MR imaging was limited by several factors. The oil tank that houses the transducer is below the animal and requires larger field of views, which either limits resolution or requires additional data sampling (e.g., image matrix) which increases image duration. We chose to avoid longer imaging times, as prolonged imaging times risk subject movements and would require subject repositions and additional images to place a new therapy cell. Transitioning to human experiments would likely experience similar resolution versus duration trade-offs since patient movement prior to treatment would cause the therapy cells to be misregistered. Secondly, the signal-to-noise ratio (SNR) is limited by the two-channel receive array below the water reservoir. Since the Sonalleve transducer has less available mobility in anterior–posterior position, the therapy cell remained approximately 6 cm above the window membrane. This means the middle of the tumor was 6 cm away from the acoustic window (and therefore the coil array) causing a SNR loss. This is especially problematic for most quantitative imaging techniques such T2* temperature mapping techniques. Finally, we elected not to use echo-shifting techniques such as principles of echo-shifting with a train of observations (PRESTO) or rapid echo planar imaging readouts which can be more sensitive to B0-variations. These techniques also use higher imaging sampling rates and may exacerbate the loss in SNR32.

During the initial calibration procedure, we used a high power, high duty cycle alternative sequence in a dedicated Sonalleve quality control phantom. This was performed at 70 W over 5 min at multiple cell locations. Temperature increases were evident and shaped according to the expected size of the therapy cell. This higher-powered calibration setting, compared to the hyperthermia settings used for USMB exposures, demonstrated that the equipment was correctly functioning with high input power.

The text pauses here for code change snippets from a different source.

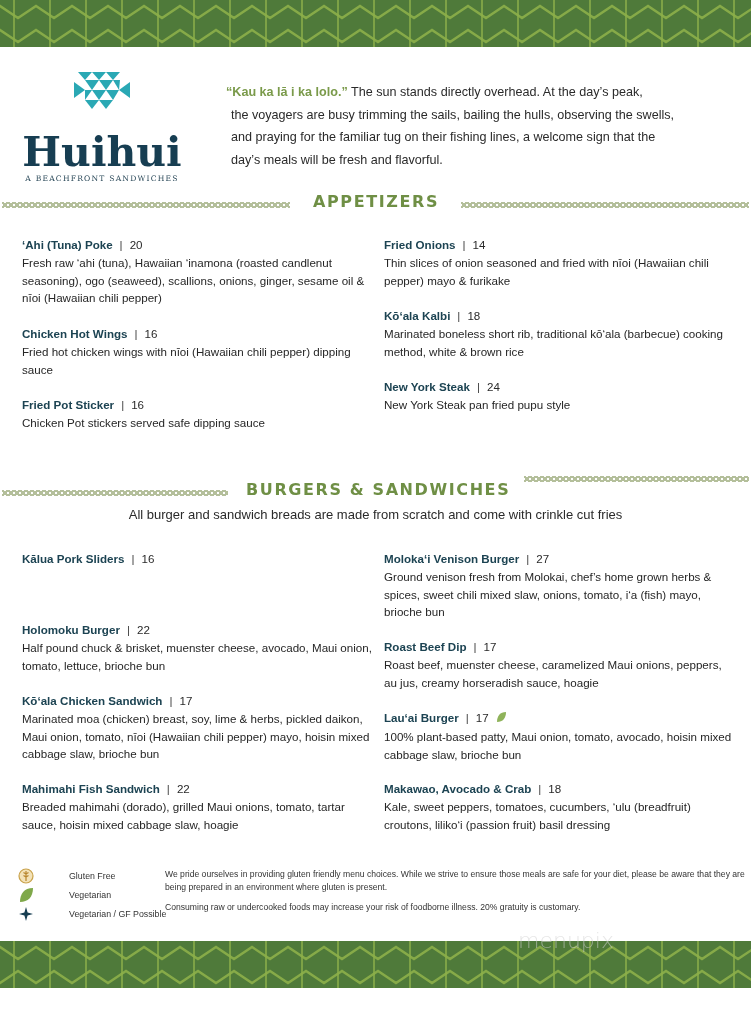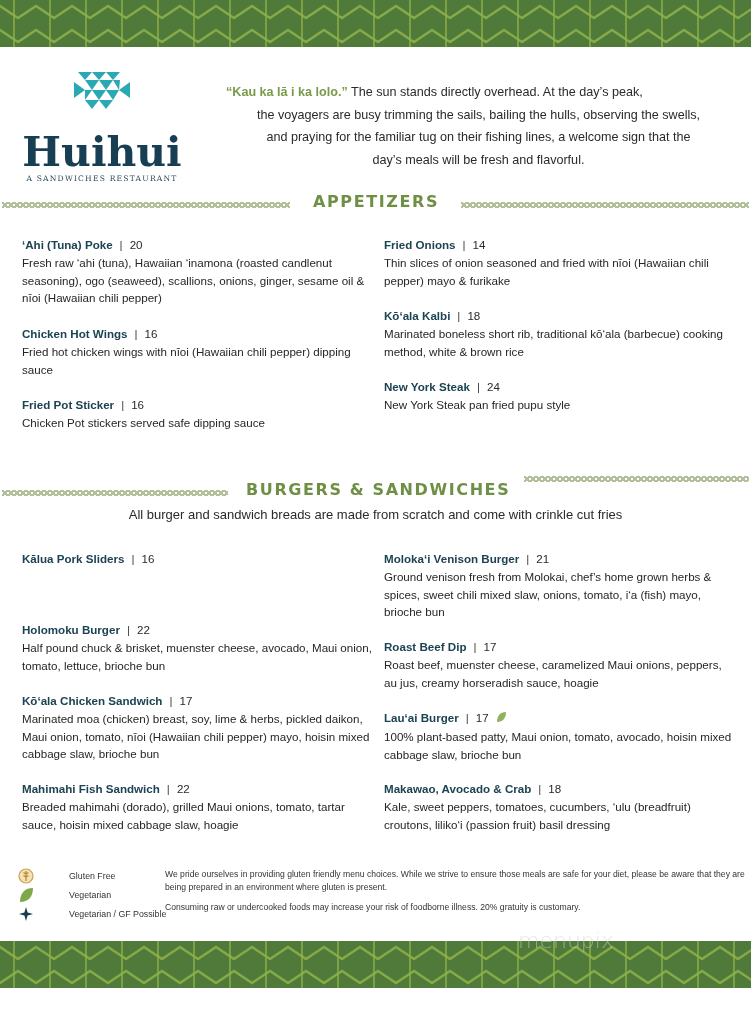"the voyagers are busy trimming" .intro .indent { text-align: center -> none }
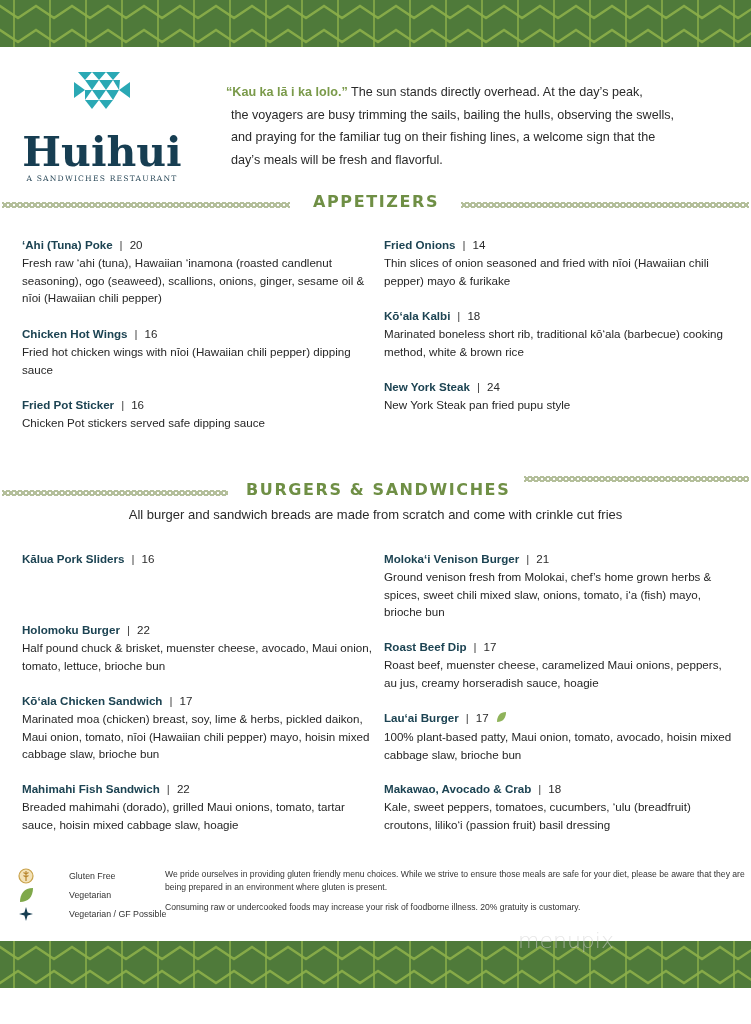"A SANDWICHES RESTAURANT" div.logo-tag { text: SANDWICHES RESTAURANT -> BEACHFRONT SANDWICHES }
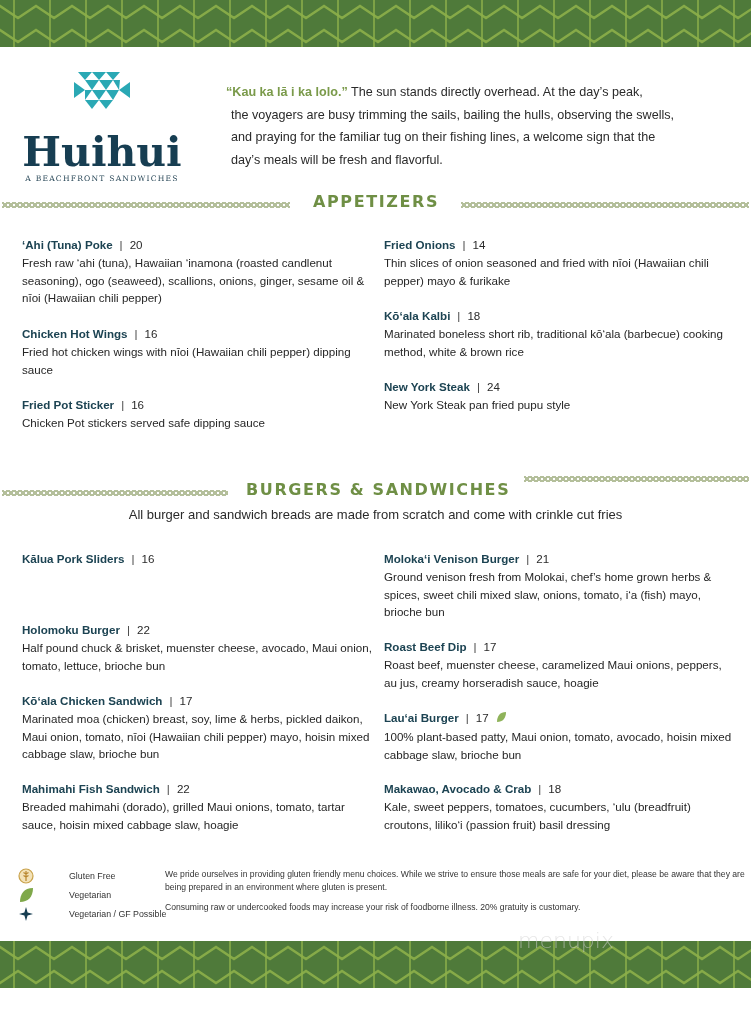"21" span.item-price { text: 21 -> 27 }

The spatial uniformity of temperature changes were non-uniform in tumors as measured by MR thermometry data. The displayed quantitative maps of temperature changes with respect to baseline demonstrated temperature changes can be absent, or up to 4 °C in different areas of the tumor. One concern regarding the spatial distribution of temperature changes is that it was difficult to correlate the average temperature change in the treatment volume or far-field volumes to the amount of tumor cell death. It is clear that certain areas of the tumor had different temperature changes, but what remains unclear is whether these same areas correlated to the TUNEL assay. This study did not perform a registration of slides to imaging location.

In work performed by Lam et al., which held tumors to 40–42 °C, vessel perfusion was assessed through dynamic contrast enhanced (DCE) MRI and intravoxel incoherent motion (IVIM)33. The perfusion values were heterogeneous between animals prior to therapy which increased in follow-up imaging. The spatial non-uniformity in temperature seen here may be a result of intratumor vessel distribution and their ability to regulate against induced heating at low ultrasound power. Future work may benefit from using a perfusion-based technique to preferentially target vessels.

Conclusions

A commercial MR-guided therapy HIFU system was able to treat rabbits bearing PC3 tumors on their hind legs using ultrasound-stimulated microbubble therapy in combination with radiation exposures. The work presented here used a mild hyperthermia system setting, reduced input power of 5 W was able to deliver approximately 750 kPa of peak negative pressure to tumors. Treatments consisted of microbubbles and sonication exposures for 14 min followed by 8 Gy of radiation to the entire tumor. Tumor cell kill was significantly higher in combined USMB and XRT treatment groups. Future work could find use in reduced power levels and ultrasound pressure without the need for dedicated temperature feedback.